Wednesday, July 1, 2009
"When Herod saw Jesus, he was very glad, for he had been wanting to see him for a long time, because he had heard about him and was hoping to see him perform some sign. He questioned him at some length, but Jesus gave him no answer. The chief priests and the scribes stood by, vehemently accusing him. 11Even Herod with his soldiers treated him with contempt and mocked him; then he put an elegant robe on him, and sent him back to Pilate. That same day Herod and Pilate became friends with each other; before this they had been enemies."
These past few days I have been driving back and forth from our new home in New York to Madison, New Jersey in order to teach at Drew. These summer sessions are very intensive, and this one is particularly intense as we are meeting all day for a week. What a normal course might cover in a semester we are covering in a week. There is lots to read and absorb, and there is little time to be wasted. They are very good sports and excellent students, all of them in the Doctor of Ministry program from many places across the country. All of them have very full lives and are diligent in their studies as well. They are under enormous pressure but rarely show it. I find the commute back and forth to be the most stressful part of the work and I put the pressure on myself to provide for them a rich experience.
Jesus finds himself before Herod and Pilate. Both men are initially fascinated with Jesus but also fearful of his power. They are under extraordinary pressure from the local religious authorities, and they put Jesus under incredible scrutiny. His refusal to knuckle under their pressure infuriates the potentates. They become friends out of mutual hatred for Jesus who would not muscle under for their power. How often we pressure ourselves to succeed and accomplish when we are really trying to score and retain power. How often are we invited by God into silence and prayer when we want to respond to pressure from all around for action. Too often we make friends with bad people and make bad agreements, just so that the pressure on us is lessened.
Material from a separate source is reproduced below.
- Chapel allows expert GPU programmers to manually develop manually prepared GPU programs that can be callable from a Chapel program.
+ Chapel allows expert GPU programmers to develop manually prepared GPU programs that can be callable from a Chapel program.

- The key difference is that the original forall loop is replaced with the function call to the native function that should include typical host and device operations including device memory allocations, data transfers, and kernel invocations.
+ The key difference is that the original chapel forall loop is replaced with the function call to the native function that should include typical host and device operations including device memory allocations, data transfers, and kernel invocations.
Today, I want to live without pressure, knowing there is much to do, but also knowing, as Jesus does, that God is in charge and the only one to whom we answer. God promises to never give us more burden than we can carry, more pressure than we can take. God does not push people to the breaking point - people do. And so today I want to recognise pressure as a attribute of being human and offer all the pressure and performance anxiety to God, asking for peace in the midst of pressured times. May we all invite God into our day, into the pressures and anxiety, knowing that God's shoulders are vast and broad and our burdens and pressures are small things to the author of love.